Supplied material:

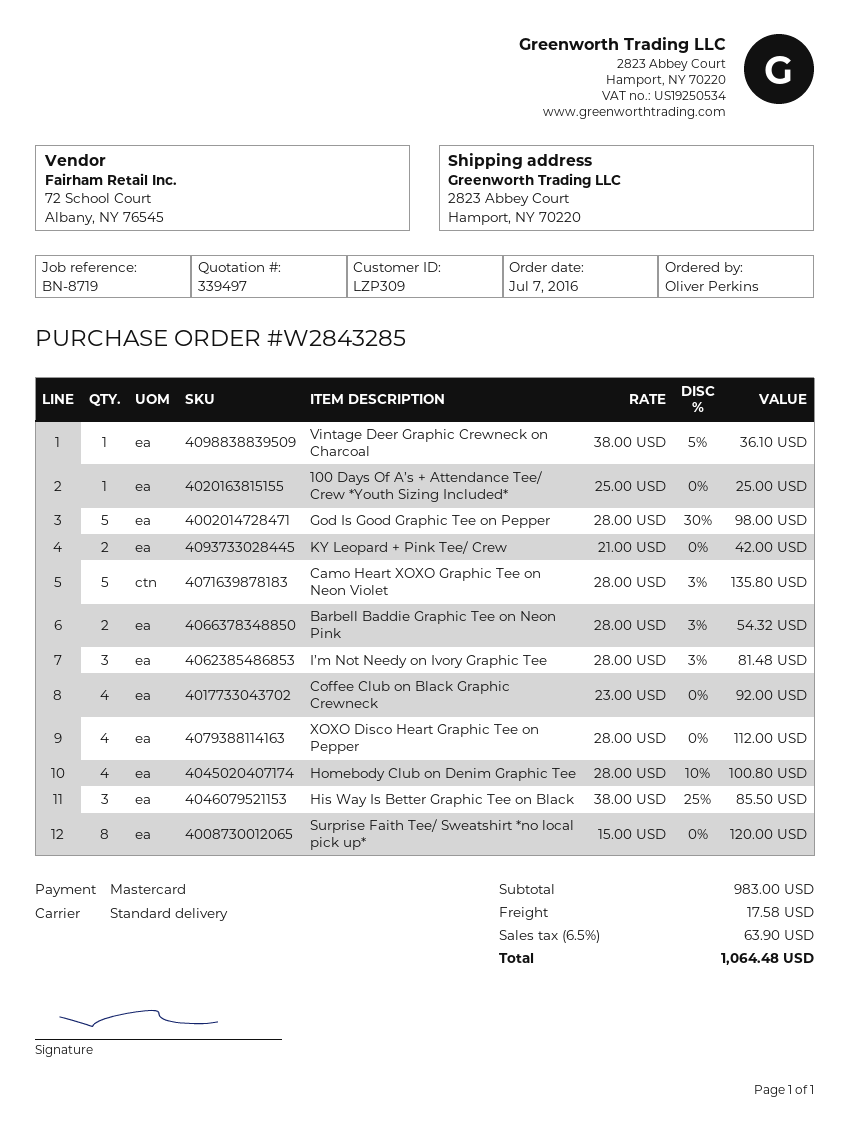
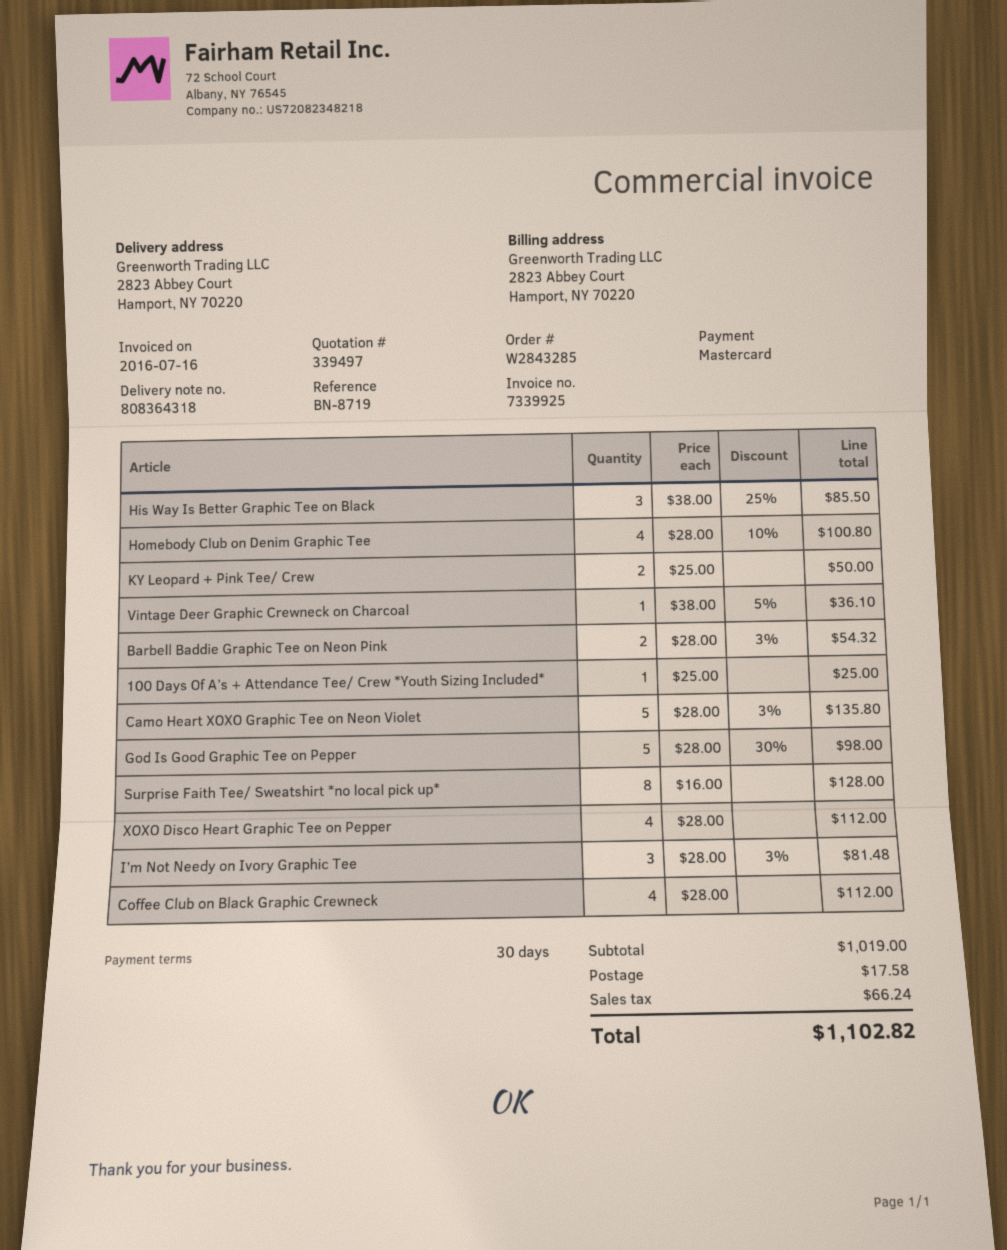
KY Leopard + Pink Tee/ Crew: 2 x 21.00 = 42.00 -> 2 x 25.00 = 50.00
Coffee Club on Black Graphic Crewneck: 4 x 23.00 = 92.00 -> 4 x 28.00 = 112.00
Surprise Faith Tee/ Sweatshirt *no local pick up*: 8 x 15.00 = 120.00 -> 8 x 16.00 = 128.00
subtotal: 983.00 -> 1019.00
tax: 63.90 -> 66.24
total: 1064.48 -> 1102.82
* * *
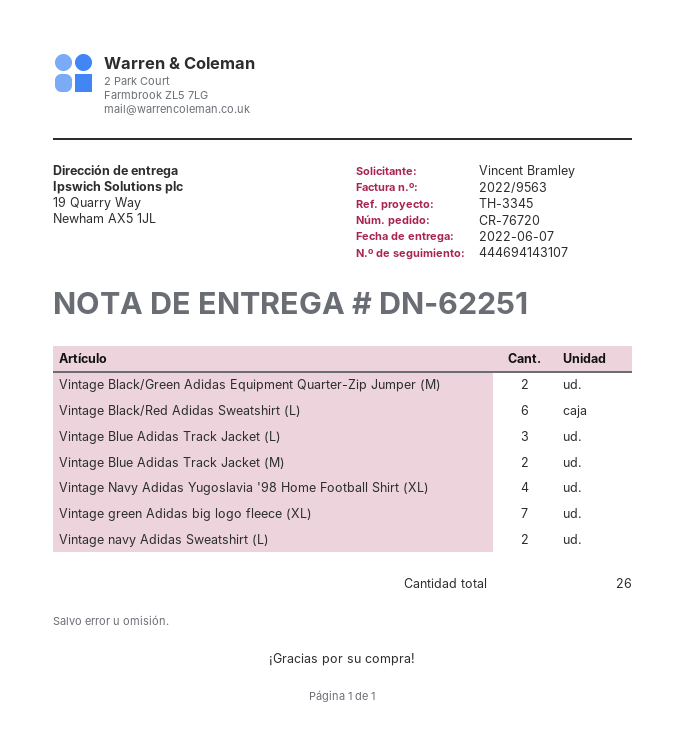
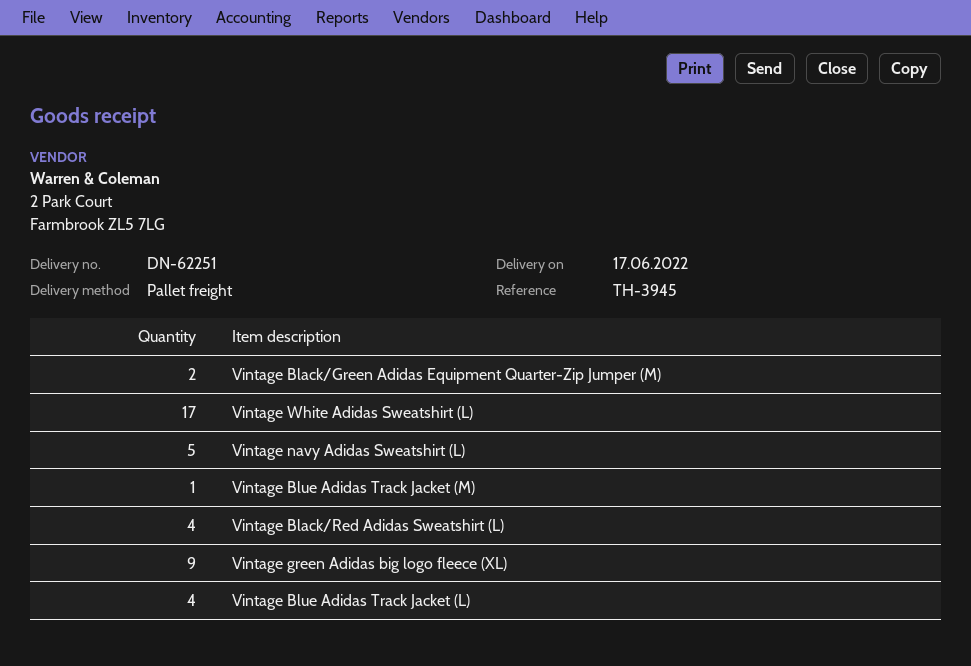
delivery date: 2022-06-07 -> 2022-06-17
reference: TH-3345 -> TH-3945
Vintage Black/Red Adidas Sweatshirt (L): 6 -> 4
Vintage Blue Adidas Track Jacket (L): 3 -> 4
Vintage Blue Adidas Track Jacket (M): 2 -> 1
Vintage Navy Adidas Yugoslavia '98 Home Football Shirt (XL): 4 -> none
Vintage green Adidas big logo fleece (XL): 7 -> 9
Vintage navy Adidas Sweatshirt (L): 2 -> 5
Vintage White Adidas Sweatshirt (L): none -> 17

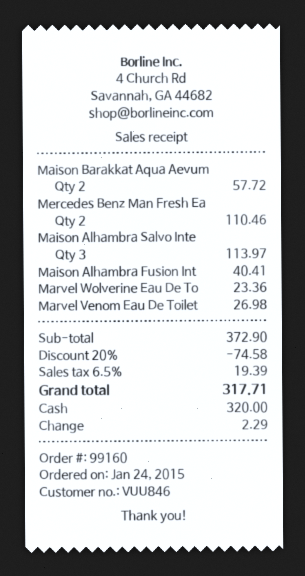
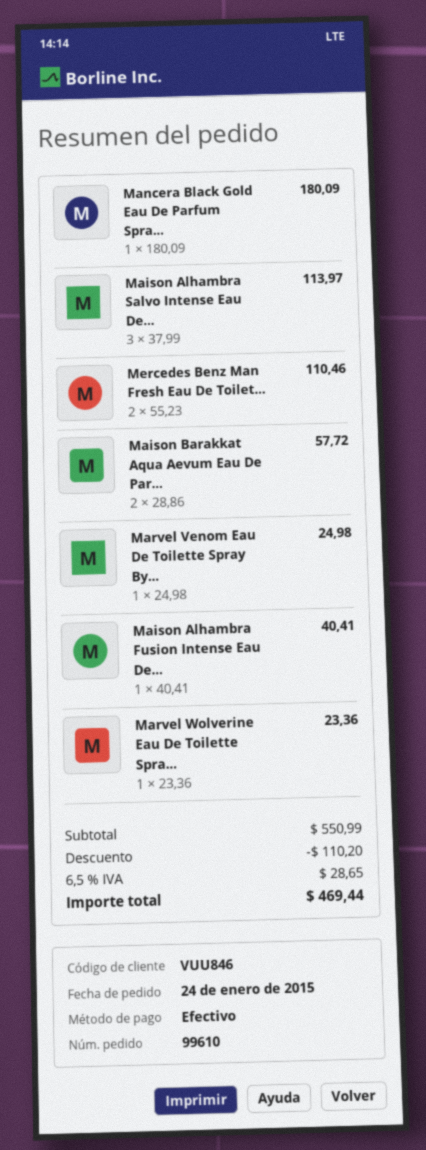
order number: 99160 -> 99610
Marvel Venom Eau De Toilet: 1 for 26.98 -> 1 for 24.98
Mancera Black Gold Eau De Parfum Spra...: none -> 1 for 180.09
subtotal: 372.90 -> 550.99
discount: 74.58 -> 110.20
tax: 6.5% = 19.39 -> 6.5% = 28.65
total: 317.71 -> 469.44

Requirement: Everything from the line with "Vintage Black/Red Adidas" down to the line with "total: 317.71 -> 469.44" in the data above should be copied exactly, with both end lines kept and the pictures left out.

Finished exercise:
Vintage Black/Red Adidas Sweatshirt (L): 6 -> 4
Vintage Blue Adidas Track Jacket (L): 3 -> 4
Vintage Blue Adidas Track Jacket (M): 2 -> 1
Vintage Navy Adidas Yugoslavia '98 Home Football Shirt (XL): 4 -> none
Vintage green Adidas big logo fleece (XL): 7 -> 9
Vintage navy Adidas Sweatshirt (L): 2 -> 5
Vintage White Adidas Sweatshirt (L): none -> 17

order number: 99160 -> 99610
Marvel Venom Eau De Toilet: 1 for 26.98 -> 1 for 24.98
Mancera Black Gold Eau De Parfum Spra...: none -> 1 for 180.09
subtotal: 372.90 -> 550.99
discount: 74.58 -> 110.20
tax: 6.5% = 19.39 -> 6.5% = 28.65
total: 317.71 -> 469.44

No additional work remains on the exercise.